- _How to complete this task_
Please give back only the lines below from the one containing "font-weight:bold; text-decoration:underline; color:#111;" to the one containing "font-weight:bold; color:#203898; font-size:11px;", each repeated word for word, both ends included.

- _Provided entries_
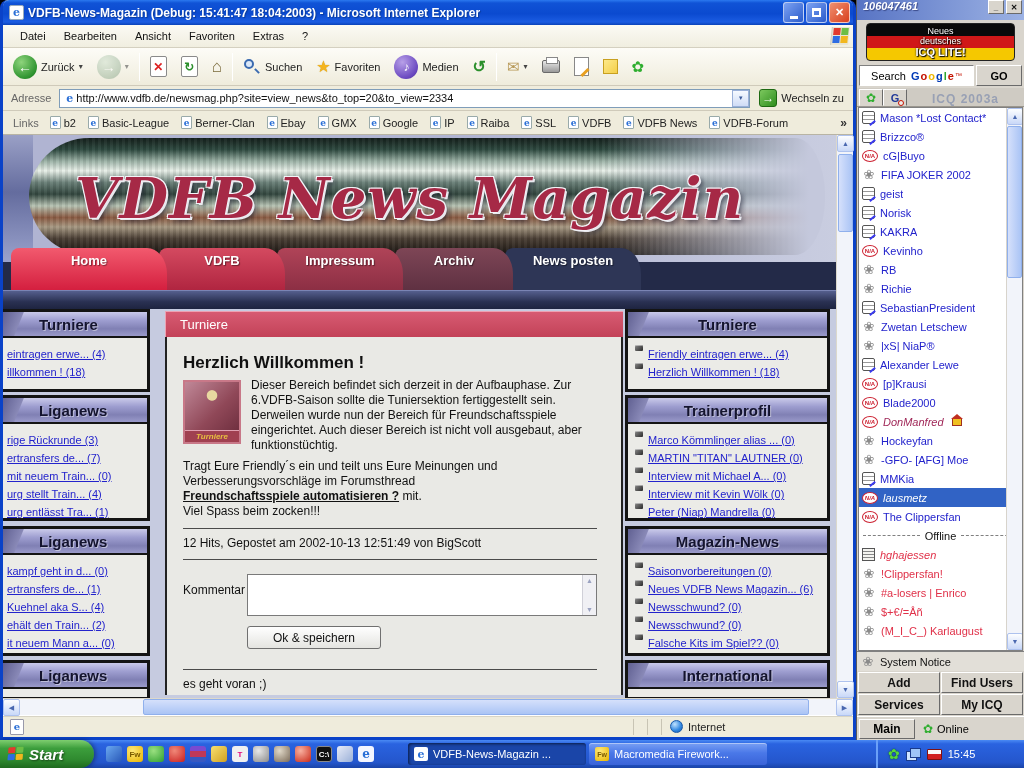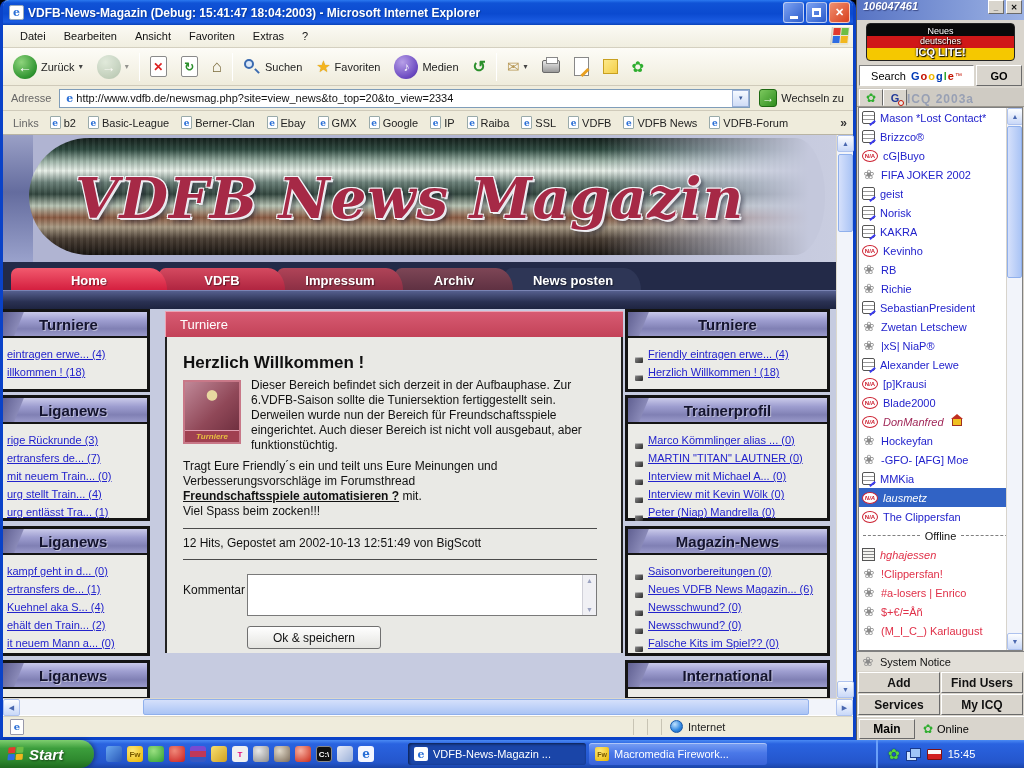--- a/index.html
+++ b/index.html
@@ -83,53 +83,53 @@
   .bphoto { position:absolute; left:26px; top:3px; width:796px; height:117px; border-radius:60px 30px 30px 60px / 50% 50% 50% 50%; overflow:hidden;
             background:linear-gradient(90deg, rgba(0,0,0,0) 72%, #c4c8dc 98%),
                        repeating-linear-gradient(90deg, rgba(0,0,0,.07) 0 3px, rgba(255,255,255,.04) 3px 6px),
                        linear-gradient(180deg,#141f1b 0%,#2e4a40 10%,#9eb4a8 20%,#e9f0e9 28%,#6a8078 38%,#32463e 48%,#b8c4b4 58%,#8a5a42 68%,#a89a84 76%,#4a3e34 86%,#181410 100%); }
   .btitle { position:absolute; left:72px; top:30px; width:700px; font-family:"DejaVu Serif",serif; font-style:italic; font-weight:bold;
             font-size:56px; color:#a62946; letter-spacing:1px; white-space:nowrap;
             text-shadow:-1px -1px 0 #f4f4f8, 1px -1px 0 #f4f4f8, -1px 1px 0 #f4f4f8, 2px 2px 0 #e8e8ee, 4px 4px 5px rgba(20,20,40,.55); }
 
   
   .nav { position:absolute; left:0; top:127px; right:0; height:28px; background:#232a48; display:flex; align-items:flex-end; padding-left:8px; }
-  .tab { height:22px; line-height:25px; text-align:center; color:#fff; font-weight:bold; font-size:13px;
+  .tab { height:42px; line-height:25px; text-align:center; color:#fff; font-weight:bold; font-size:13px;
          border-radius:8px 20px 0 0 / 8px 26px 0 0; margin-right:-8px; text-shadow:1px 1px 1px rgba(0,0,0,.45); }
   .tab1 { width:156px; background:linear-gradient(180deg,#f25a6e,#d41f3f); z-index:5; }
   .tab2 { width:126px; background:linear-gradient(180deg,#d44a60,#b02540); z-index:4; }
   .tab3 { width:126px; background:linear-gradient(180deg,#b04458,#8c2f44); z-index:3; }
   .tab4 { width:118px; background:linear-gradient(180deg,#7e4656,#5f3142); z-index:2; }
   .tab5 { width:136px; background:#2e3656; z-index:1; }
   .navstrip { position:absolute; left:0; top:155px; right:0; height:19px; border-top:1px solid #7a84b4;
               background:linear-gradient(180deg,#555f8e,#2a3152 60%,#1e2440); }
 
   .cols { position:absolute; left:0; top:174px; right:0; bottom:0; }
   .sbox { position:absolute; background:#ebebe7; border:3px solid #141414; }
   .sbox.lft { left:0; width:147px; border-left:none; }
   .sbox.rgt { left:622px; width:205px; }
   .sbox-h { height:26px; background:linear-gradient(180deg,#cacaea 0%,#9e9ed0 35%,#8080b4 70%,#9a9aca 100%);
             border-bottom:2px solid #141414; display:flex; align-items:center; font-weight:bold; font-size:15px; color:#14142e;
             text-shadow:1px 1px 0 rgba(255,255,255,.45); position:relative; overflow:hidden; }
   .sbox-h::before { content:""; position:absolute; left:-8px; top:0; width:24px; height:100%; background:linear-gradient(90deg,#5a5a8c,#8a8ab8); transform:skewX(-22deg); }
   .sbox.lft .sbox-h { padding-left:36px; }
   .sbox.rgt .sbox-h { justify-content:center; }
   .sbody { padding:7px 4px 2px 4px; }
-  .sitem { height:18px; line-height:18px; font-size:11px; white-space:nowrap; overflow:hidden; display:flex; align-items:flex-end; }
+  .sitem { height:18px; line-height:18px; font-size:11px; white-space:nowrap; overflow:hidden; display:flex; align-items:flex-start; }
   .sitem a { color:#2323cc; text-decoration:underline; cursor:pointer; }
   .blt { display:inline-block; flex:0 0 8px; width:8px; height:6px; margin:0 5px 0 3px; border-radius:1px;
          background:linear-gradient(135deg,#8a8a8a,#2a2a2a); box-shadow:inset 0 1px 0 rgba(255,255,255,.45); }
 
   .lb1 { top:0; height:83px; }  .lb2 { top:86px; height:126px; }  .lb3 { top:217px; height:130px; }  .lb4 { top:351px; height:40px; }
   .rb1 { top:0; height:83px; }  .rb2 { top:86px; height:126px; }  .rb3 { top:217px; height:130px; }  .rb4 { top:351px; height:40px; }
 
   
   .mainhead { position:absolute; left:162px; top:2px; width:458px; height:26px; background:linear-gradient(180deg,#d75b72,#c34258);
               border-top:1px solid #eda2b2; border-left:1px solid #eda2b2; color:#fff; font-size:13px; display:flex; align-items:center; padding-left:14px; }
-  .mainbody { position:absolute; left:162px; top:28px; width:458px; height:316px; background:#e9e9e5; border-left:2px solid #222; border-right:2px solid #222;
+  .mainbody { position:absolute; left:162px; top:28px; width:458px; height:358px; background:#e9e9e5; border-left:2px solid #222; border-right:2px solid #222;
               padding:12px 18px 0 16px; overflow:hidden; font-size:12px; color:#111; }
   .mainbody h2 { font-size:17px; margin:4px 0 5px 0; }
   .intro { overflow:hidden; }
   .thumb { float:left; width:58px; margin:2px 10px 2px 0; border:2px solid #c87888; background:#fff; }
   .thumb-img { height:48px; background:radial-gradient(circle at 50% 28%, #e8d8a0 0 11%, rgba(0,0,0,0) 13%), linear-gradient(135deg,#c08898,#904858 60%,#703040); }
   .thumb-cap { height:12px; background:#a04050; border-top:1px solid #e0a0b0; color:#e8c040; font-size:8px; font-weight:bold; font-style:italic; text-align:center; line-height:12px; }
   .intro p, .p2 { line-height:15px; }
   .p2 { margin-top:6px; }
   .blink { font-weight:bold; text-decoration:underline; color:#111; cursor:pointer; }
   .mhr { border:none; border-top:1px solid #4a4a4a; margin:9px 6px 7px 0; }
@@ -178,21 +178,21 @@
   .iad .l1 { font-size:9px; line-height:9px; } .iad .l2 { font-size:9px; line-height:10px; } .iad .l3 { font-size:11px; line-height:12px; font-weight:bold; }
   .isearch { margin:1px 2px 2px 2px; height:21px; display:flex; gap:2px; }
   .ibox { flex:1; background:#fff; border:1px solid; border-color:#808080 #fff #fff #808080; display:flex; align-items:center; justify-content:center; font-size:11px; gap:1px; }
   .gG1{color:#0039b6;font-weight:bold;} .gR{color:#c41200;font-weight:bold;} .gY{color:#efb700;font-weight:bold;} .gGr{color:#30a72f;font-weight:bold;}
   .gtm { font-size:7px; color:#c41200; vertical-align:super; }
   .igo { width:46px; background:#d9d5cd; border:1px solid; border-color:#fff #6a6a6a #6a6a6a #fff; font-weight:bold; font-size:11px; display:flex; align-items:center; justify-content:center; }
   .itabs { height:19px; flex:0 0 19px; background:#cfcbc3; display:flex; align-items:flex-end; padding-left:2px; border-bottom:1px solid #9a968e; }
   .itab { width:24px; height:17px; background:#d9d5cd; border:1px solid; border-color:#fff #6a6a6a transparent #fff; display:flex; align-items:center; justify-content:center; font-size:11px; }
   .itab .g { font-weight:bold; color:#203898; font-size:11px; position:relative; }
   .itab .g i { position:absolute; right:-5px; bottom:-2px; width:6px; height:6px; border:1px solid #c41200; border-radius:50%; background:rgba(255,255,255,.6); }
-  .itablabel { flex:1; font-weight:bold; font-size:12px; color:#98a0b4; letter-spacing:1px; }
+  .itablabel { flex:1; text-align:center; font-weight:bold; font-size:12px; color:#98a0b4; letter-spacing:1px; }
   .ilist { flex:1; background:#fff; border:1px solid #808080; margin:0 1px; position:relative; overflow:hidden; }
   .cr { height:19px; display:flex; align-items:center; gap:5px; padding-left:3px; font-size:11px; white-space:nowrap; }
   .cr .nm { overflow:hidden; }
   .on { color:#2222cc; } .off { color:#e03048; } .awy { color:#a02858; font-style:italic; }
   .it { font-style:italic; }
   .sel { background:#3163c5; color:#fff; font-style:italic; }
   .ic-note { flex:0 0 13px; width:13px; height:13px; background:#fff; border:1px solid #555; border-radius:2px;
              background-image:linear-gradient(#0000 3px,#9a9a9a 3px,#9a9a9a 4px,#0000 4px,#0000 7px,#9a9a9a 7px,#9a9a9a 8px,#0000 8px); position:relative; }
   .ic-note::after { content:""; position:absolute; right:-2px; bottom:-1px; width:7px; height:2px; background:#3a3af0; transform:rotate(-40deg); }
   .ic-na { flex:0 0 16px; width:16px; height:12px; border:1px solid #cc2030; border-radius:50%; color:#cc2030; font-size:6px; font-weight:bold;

- _Result_
   .blink { font-weight:bold; text-decoration:underline; color:#111; cursor:pointer; }
   .mhr { border:none; border-top:1px solid #4a4a4a; margin:9px 6px 7px 0; }
@@ -178,21 +178,21 @@
   .iad .l1 { font-size:9px; line-height:9px; } .iad .l2 { font-size:9px; line-height:10px; } .iad .l3 { font-size:11px; line-height:12px; font-weight:bold; }
   .isearch { margin:1px 2px 2px 2px; height:21px; display:flex; gap:2px; }
   .ibox { flex:1; background:#fff; border:1px solid; border-color:#808080 #fff #fff #808080; display:flex; align-items:center; justify-content:center; font-size:11px; gap:1px; }
   .gG1{color:#0039b6;font-weight:bold;} .gR{color:#c41200;font-weight:bold;} .gY{color:#efb700;font-weight:bold;} .gGr{color:#30a72f;font-weight:bold;}
   .gtm { font-size:7px; color:#c41200; vertical-align:super; }
   .igo { width:46px; background:#d9d5cd; border:1px solid; border-color:#fff #6a6a6a #6a6a6a #fff; font-weight:bold; font-size:11px; display:flex; align-items:center; justify-content:center; }
   .itabs { height:19px; flex:0 0 19px; background:#cfcbc3; display:flex; align-items:flex-end; padding-left:2px; border-bottom:1px solid #9a968e; }
   .itab { width:24px; height:17px; background:#d9d5cd; border:1px solid; border-color:#fff #6a6a6a transparent #fff; display:flex; align-items:center; justify-content:center; font-size:11px; }
   .itab .g { font-weight:bold; color:#203898; font-size:11px; position:relative; }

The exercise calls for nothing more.